PROVIDED DATA:
BEGIN

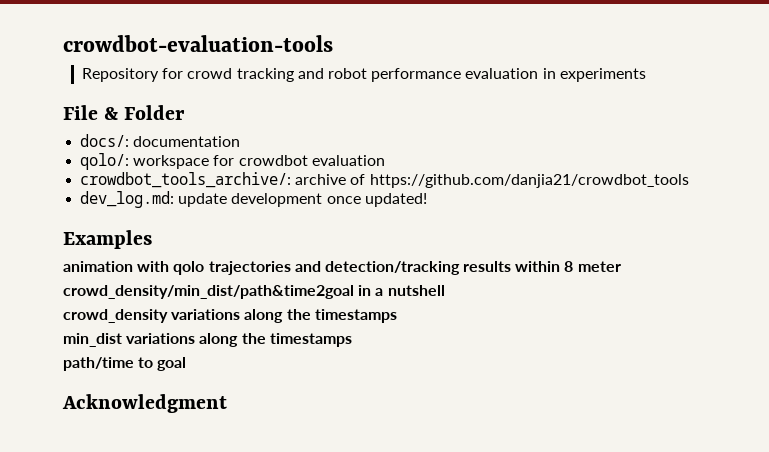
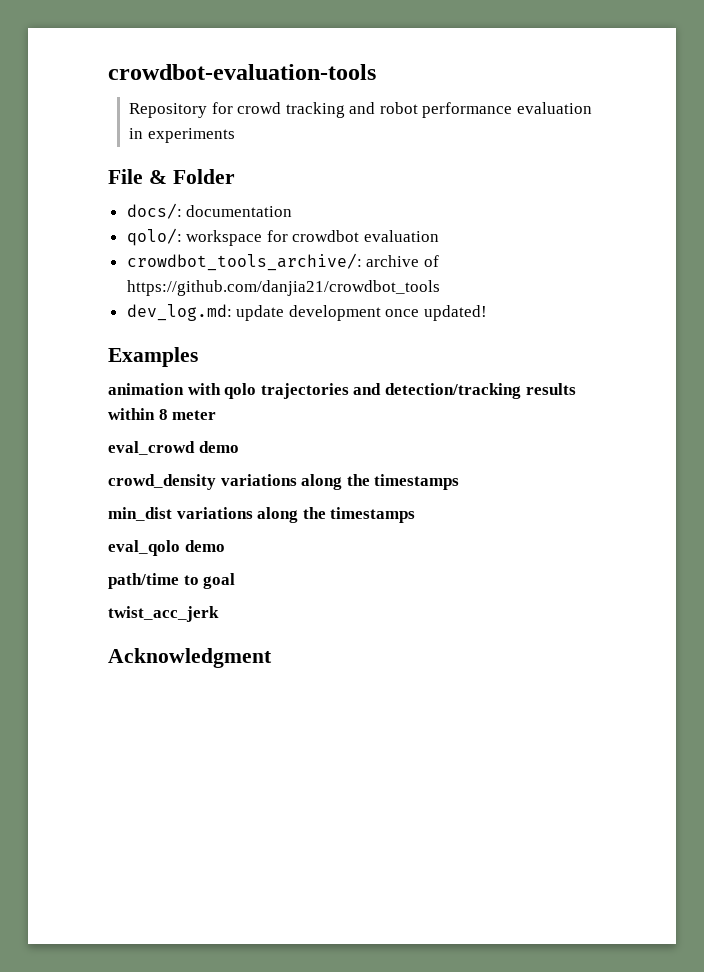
- crowd_density/min_dist/path&time2goal in a nutshell
+ eval_crowd demo
+ eval_qolo demo
+ twist_acc_jerk

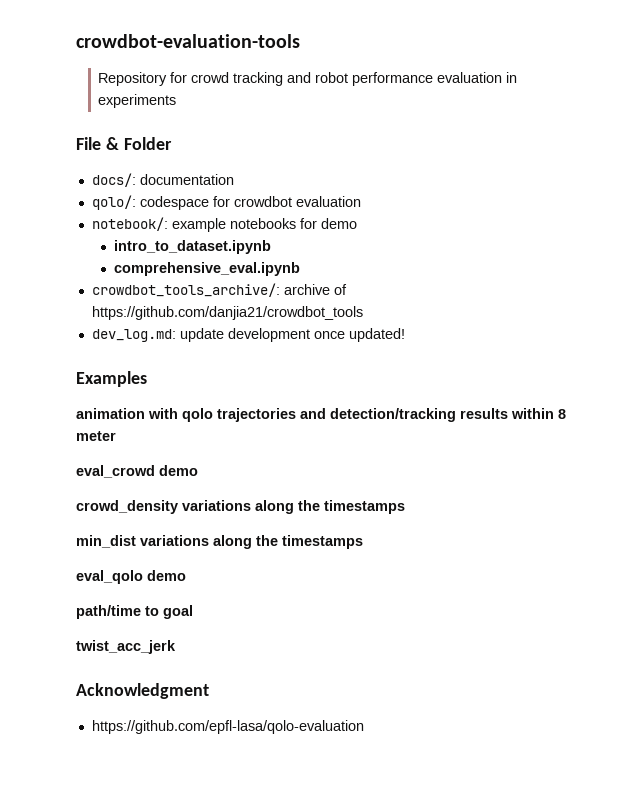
- qolo/: workspace for crowdbot evaluation
+ qolo/: codespace for crowdbot evaluation
+ notebook/: example notebooks for demo
+ intro_to_dataset.ipynb
+ comprehensive_eval.ipynb
+ https://github.com/epfl-lasa/qolo-evaluation

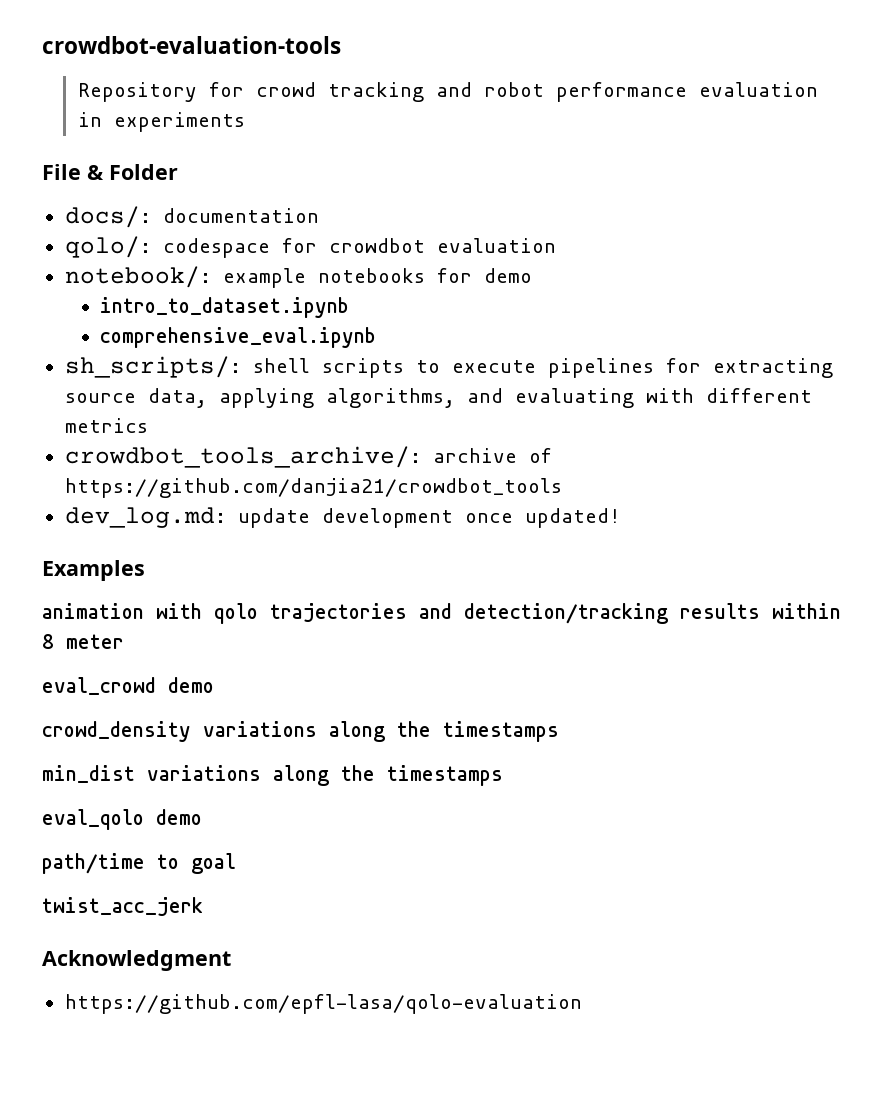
+ sh_scripts/: shell scripts to execute pipelines for extracting source data, applying algorithms, and evaluating with different metrics

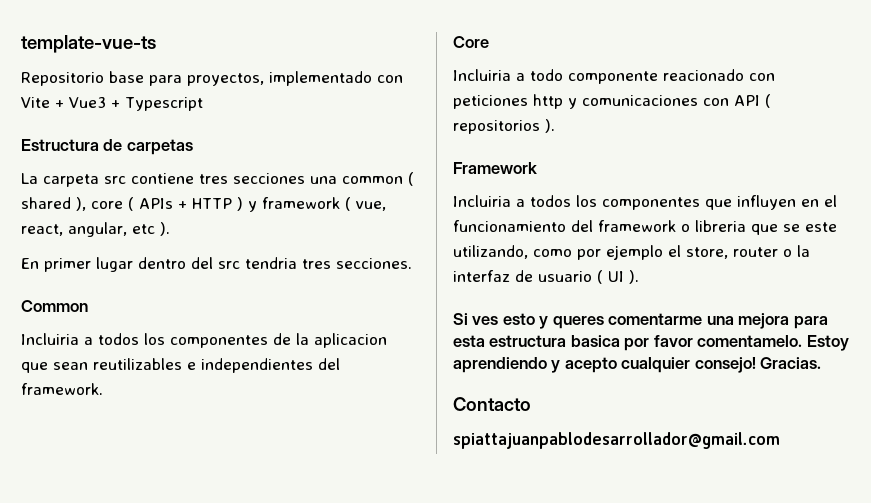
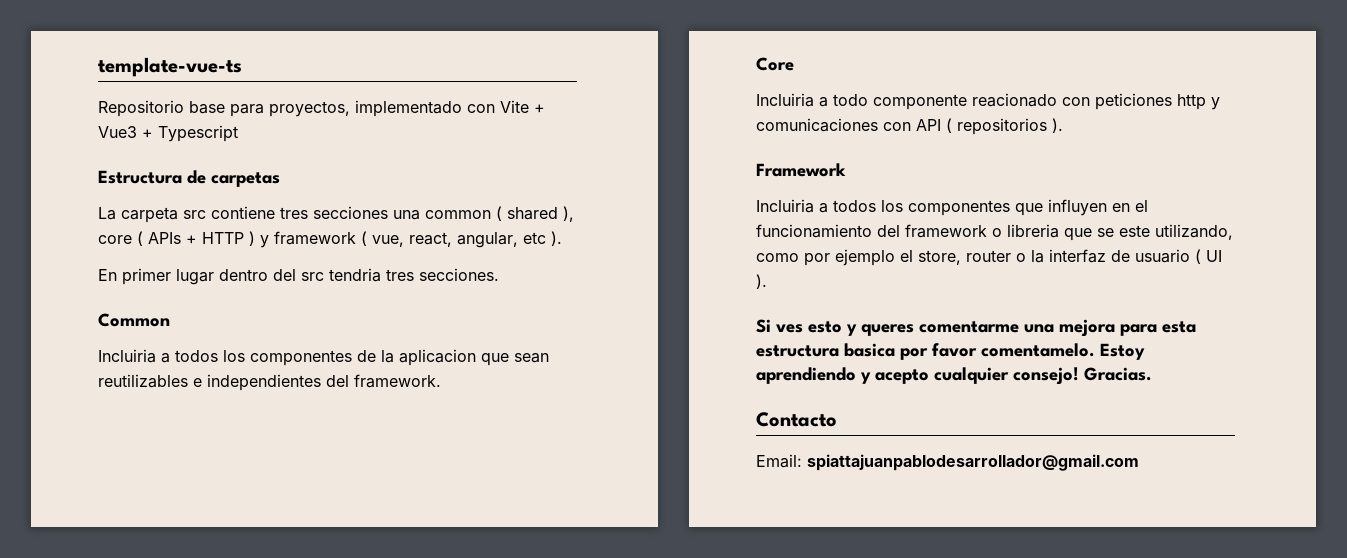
- spiattajuanpablodesarrollador@gmail.com
+ Email: spiattajuanpablodesarrollador@gmail.com

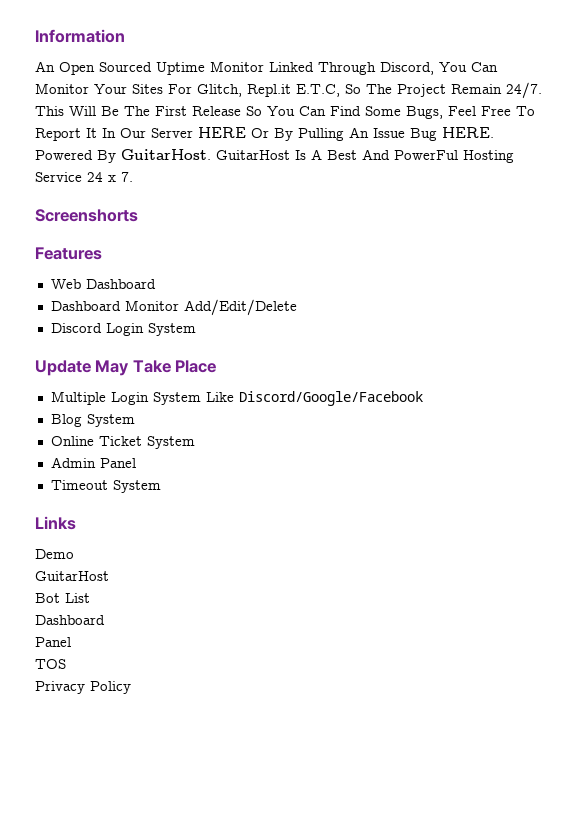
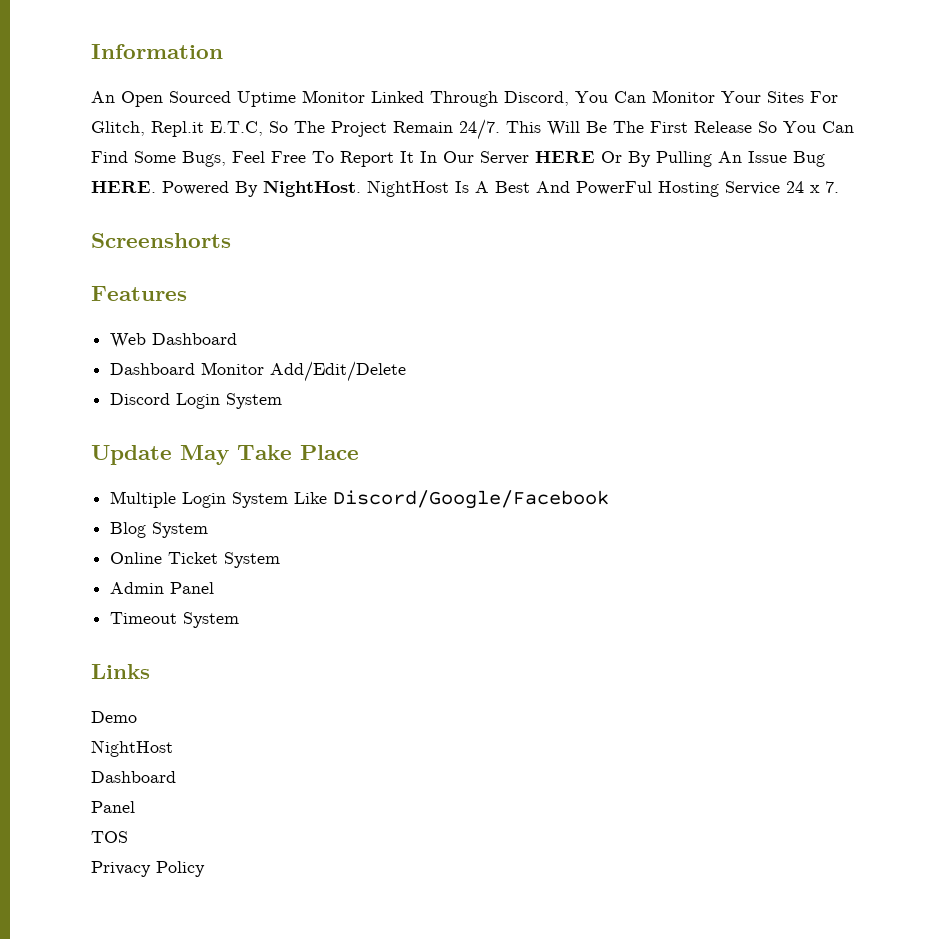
- Powered By GuitarHost. GuitarHost Is A Best And PowerFul Hosting Service 24 x 7.
+ Powered By NightHost. NightHost Is A Best And PowerFul Hosting Service 24 x 7.
  Demo
- GuitarHost
- Bot List
+ NightHost

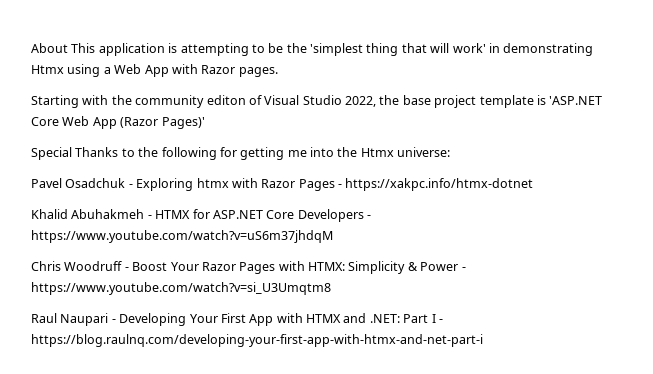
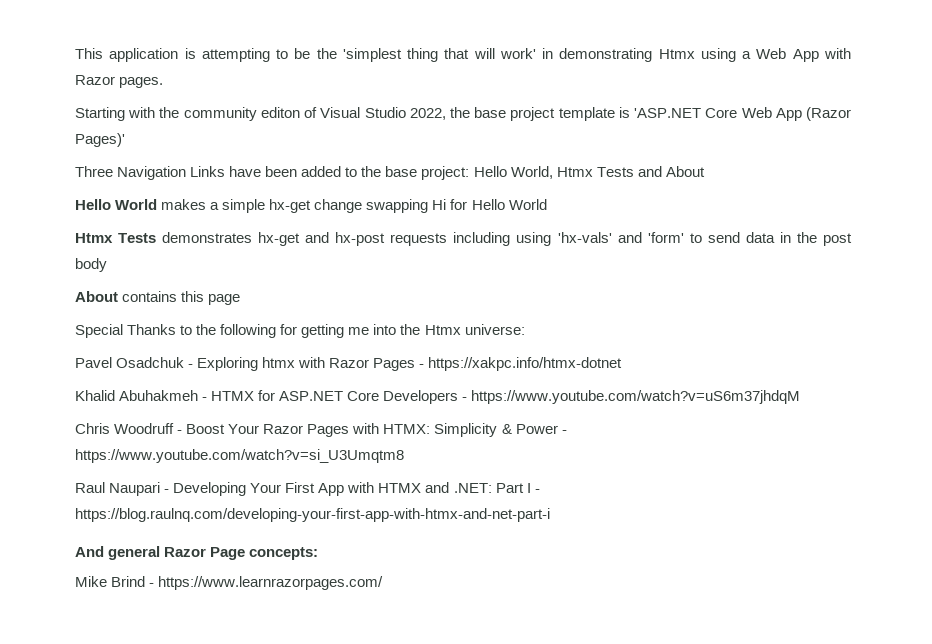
- About This application is attempting to be the 'simplest thing that will work' in demonstrating Htmx using a Web App with Razor pages.
+ This application is attempting to be the 'simplest thing that will work' in demonstrating Htmx using a Web App with Razor pages.
+ Three Navigation Links have been added to the base project: Hello World, Htmx Tests and About
+ Hello World makes a simple hx-get change swapping Hi for Hello World
+ Htmx Tests demonstrates hx-get and hx-post requests including using 'hx-vals' and 'form' to send data in the post body
+ About contains this page
+ And general Razor Page concepts:
+ Mike Brind - https://www.learnrazorpages.com/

END

TASK TO COMPLETE: All lines in the records above with "About" need to be found and copied.

RESULT:
- About This application is attempting to be the 'simplest thing that will work' in demonstrating Htmx using a Web App with Razor pages.
+ Three Navigation Links have been added to the base project: Hello World, Htmx Tests and About
+ About contains this page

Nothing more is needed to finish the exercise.